What strategy for library instruction works for you? Do you demonstrate, present, or both?

My handouts from this presentation are available on SlideShare:

New Job, New Challenges

Sunday, January 23rd, 2011

I’ve been working at my new job as Reference & Instruction Librarian at a small liberal arts college for a little over 3 months so far. It’s hard to believe. So far I’ve been busy designing and presenting instructional sessions, writing a white paper, meeting with students for reference interviews, meeting with faculty to discuss their needs, creating LibGuides and tutorials, and prototyping a new website.

On top of the diversity of projects and responsibilities I have, I feel so lucky to be working with such awesome people. The library is very small and staffed with a handful of delightful federal work study students, another part-time librarian, and a radically militant (and just plain rad) library director.
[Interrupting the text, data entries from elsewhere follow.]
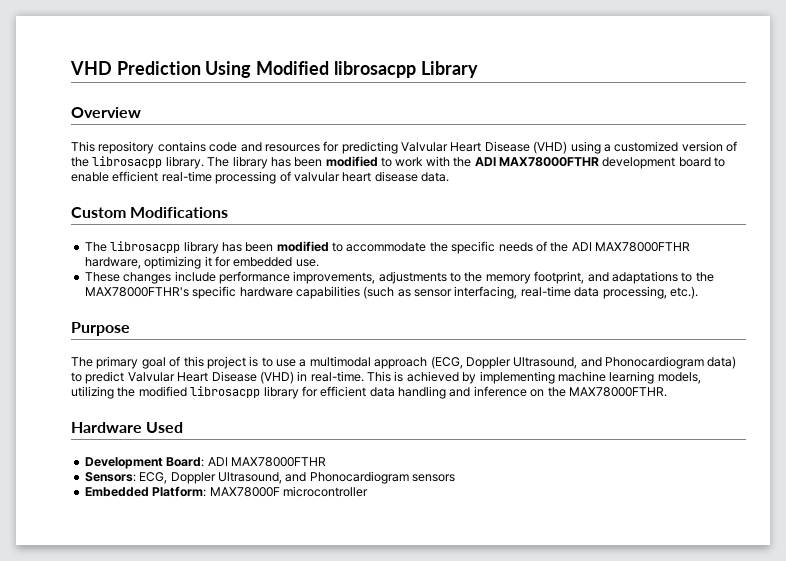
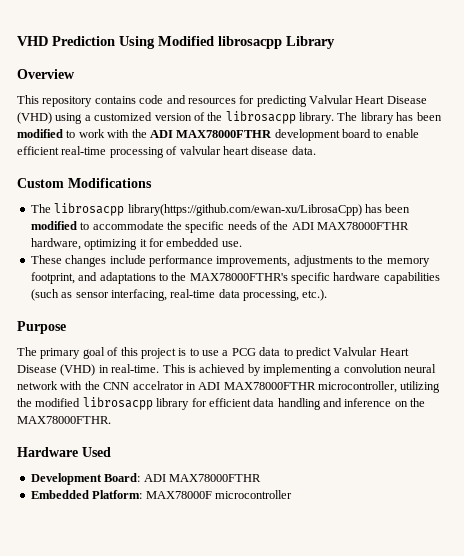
- The librosacpp library has been modified to accommodate the specific needs of the ADI MAX78000FTHR hardware, optimizing it for embedded use.
+ The librosacpp library(https://github.com/ewan-xu/LibrosaCpp) has been modified to accommodate the specific needs of the ADI MAX78000FTHR hardware, optimizing it for embedded use.
- The primary goal of this project is to use a multimodal approach (ECG, Doppler Ultrasound, and Phonocardiogram data) to predict Valvular Heart Disease (VHD) in real-time.
+ The primary goal of this project is to use a PCG data to predict Valvular Heart Disease (VHD) in real-time.
- This is achieved by implementing machine learning models, utilizing the modified librosacpp library for efficient data handling and inference on the MAX78000FTHR.
+ This is achieved by implementing a convolution neural network with the CNN accelrator in ADI MAX78000FTHR microcontroller, utilizing the modified librosacpp library for efficient data handling and inference on the MAX78000FTHR.
- Sensors: ECG, Doppler Ultrasound, and Phonocardiogram sensors

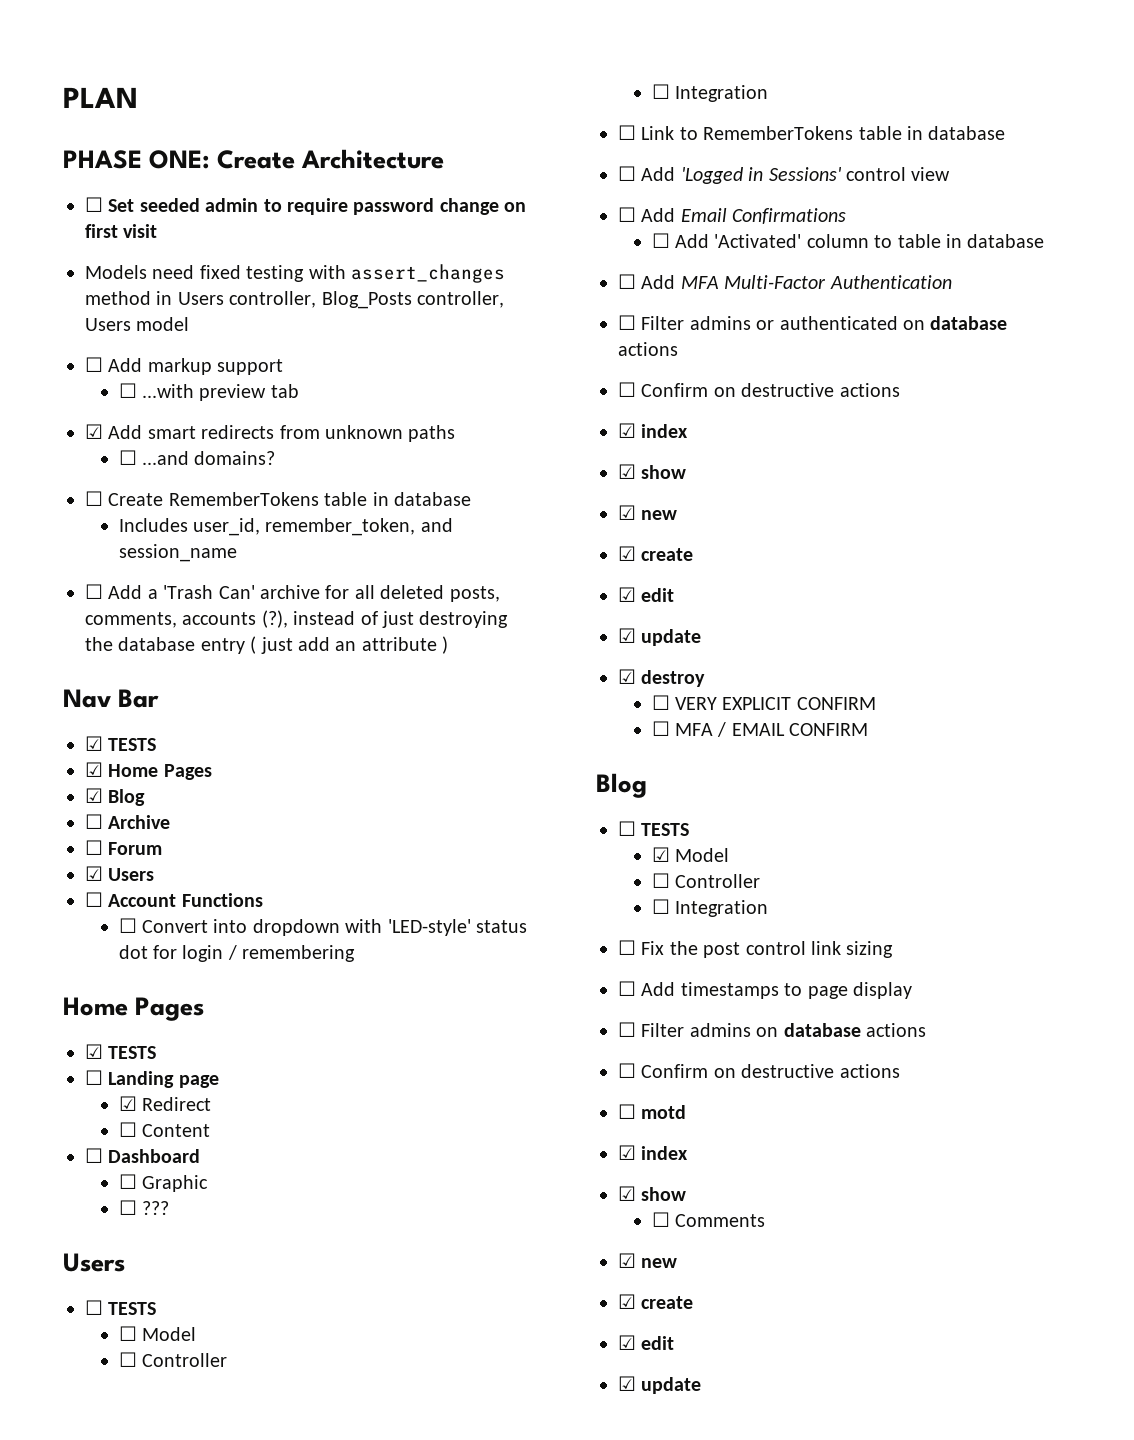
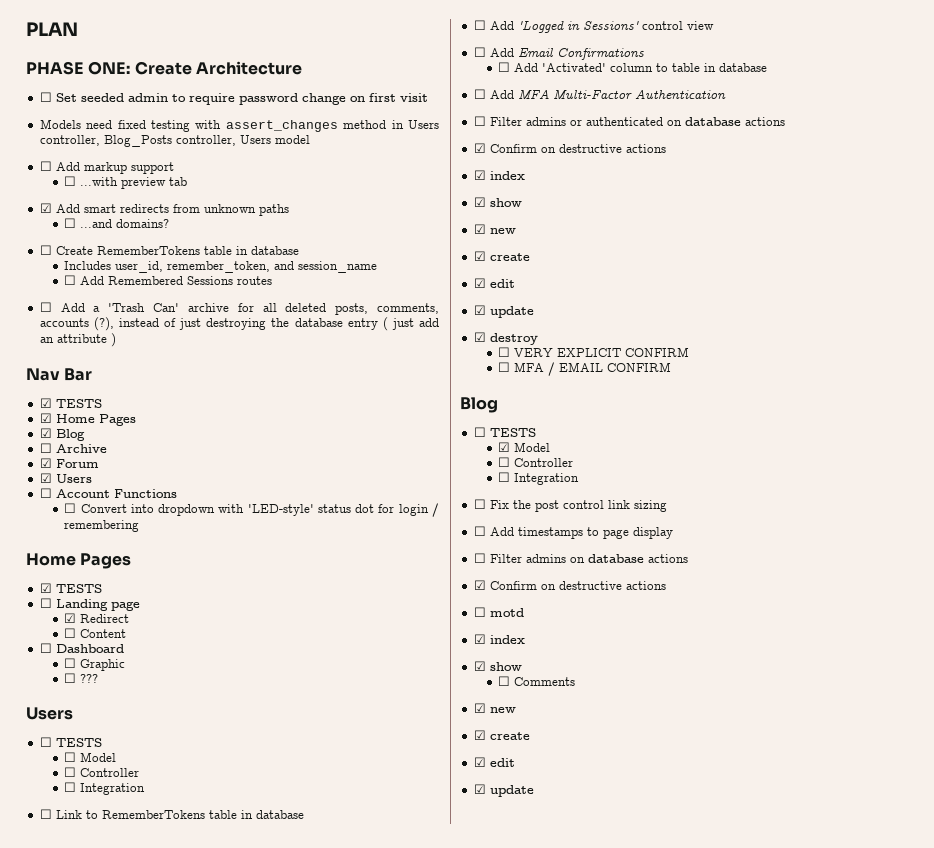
+ ☐ Add Remembered Sessions routes
- ☐ Forum
+ ☑ Forum
  ☐ Filter admins or authenticated on database actions
- ☐ Confirm on destructive actions
+ ☑ Confirm on destructive actions
  ☐ Filter admins on database actions
- ☐ Confirm on destructive actions
+ ☑ Confirm on destructive actions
Thus far, my biggest challenge has been designing instructional sessions for nontraditional students. When I took a workshop on instructional design through Simmons Continuing Education last summer, I learned that one of the first things an instructor should do is consider their students and how their students learn best. It sounds so obvious, but it’s easy to ignore. At the small liberal arts college where I work, our average student is 38 years old. Depending on the class, I could have students that use computers all the time mixed with students who are unfamiliar with the use of a mouse. I’m struggling to understand how to reach the lowest common denominator without losing the attention of the more advanced students.

Got any tips or tricks for library instructional design? What’s your biggest challenge?